Traditionally, the evening of October 31 is a golden opportunity for children to don their various costumes and venture out door-to-door in their neighbourhoods to collect sweets. For students in health science fields across the province of Quebec the tradition is different.
Halloween 2017 will mark the sixth edition of the “Bonbons et Bons Dons” campaign, where the streets of Sherbrooke, Saguenay, Montreal, Québec City and Trois-Rivières will be invaded by more than 300 students in medicine, nursing, physiotherapy and occupational therapy from Université de Sherbrooke, Université de Montréal, Université de Laval and McGill University, joined this year as well by CEGEP students.
In order to demystify organ donation in a fun way and to promote its merits, the students, dressed as zombies, will head out to raise awareness among their communities about the topic and encourage people to discuss organ donation with their families.
Students will also be armed with organ donation consent stickers provided by Transplant Québec, which will be distributed to those who wish to place them on the back of their health insurance card.
Through direct interaction with the population, “Bonbons et Bons Dons” aims to ultimately reduce refusals of families, considering that 40% of potential organ donations end in refusals. Organ and tissue donation from a single person could allow eight other people to stay alive while improving the quality of life for another twenty. In 2015 in Québec, 627 donated organs were transplanted to those in dire need of them, while Transplant Québec still had a waiting list of 856 people at the end of the year. Unfortunately, 40 people died while awaiting a donation.

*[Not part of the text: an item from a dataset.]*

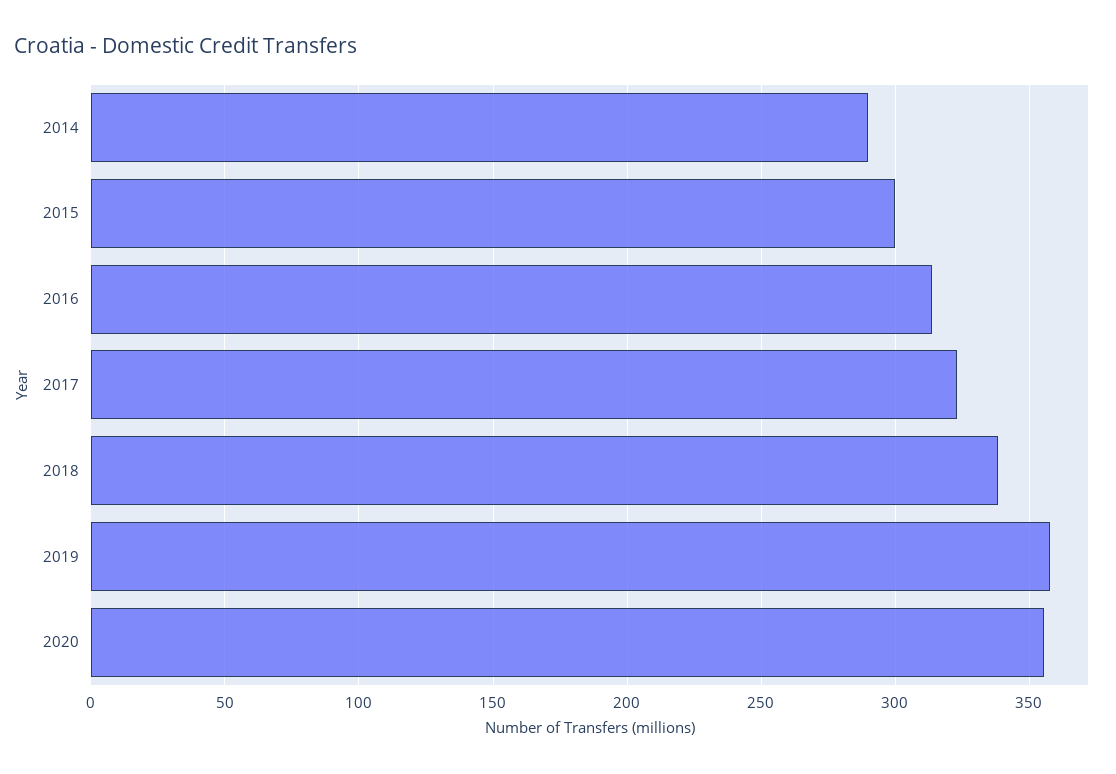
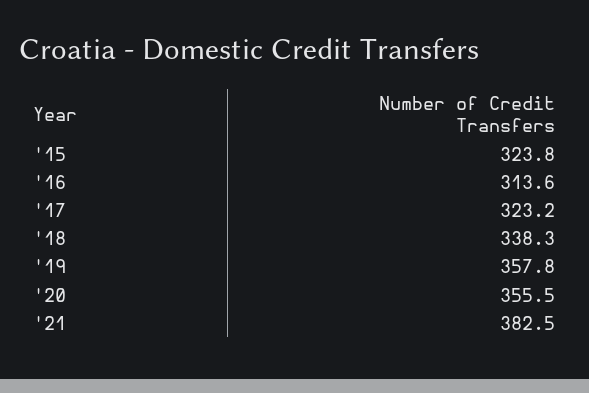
2014: 290 -> none
2015: 300 -> 323.8
'21: none -> 382.5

The “Bonbons et Bons Dons” initiative began at the Université de Sherbrooke in 2012 and is now organized by the International Federation of Medical Students’ Associations-Quebec (IFMSA- Québec) Public Health Committee across the province’s faculties of medicine.
“One of the main goals of IFMSA- Québec is to make sure that being a doctor is more than a title, that it is also a social engagement,” says first-year McGill Medicine student Anudari Zorigtbaatar who is the National Officer for Public Health for IFMSA- Québec. “This goes hand-in-hand with the emphasis that the Faculty of Medicine [of McGill] puts on the role we will have to play in the society as physicians. Our social engagement doesn’t start when we graduate; it starts today.”

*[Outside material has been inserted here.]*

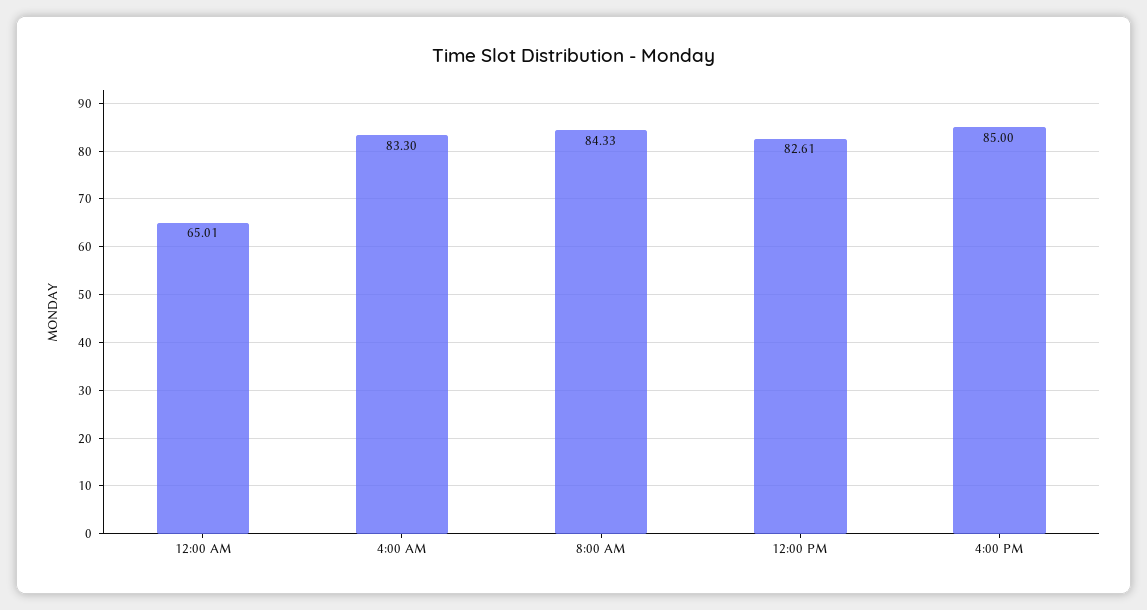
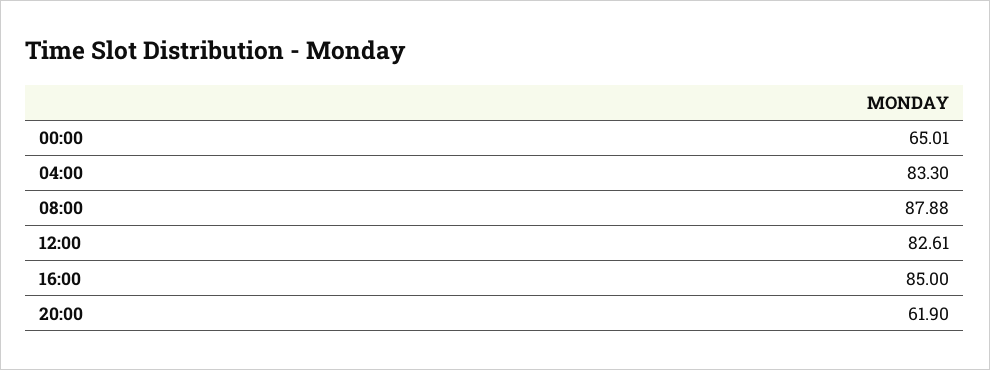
8:00 AM: 84.33 -> 87.88
20:00: none -> 61.9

In 2016, 200 student zombies distributed more than 4,000 organ donation consent stickers across the province. The “Bonbons et Bons Dons” initiative won the Forces AVENIR award in 2015 in recognition of the originality and impact of the campaign and has been recognized internationally as well.
Thanks to the growing interest in the subject of organ donation, a group of medical students in Québec also launched a pan-Canadian initiative to ensure that organ and tissue donation is taught within all 17 Canadian faculties of medicine and is mandatory for all students.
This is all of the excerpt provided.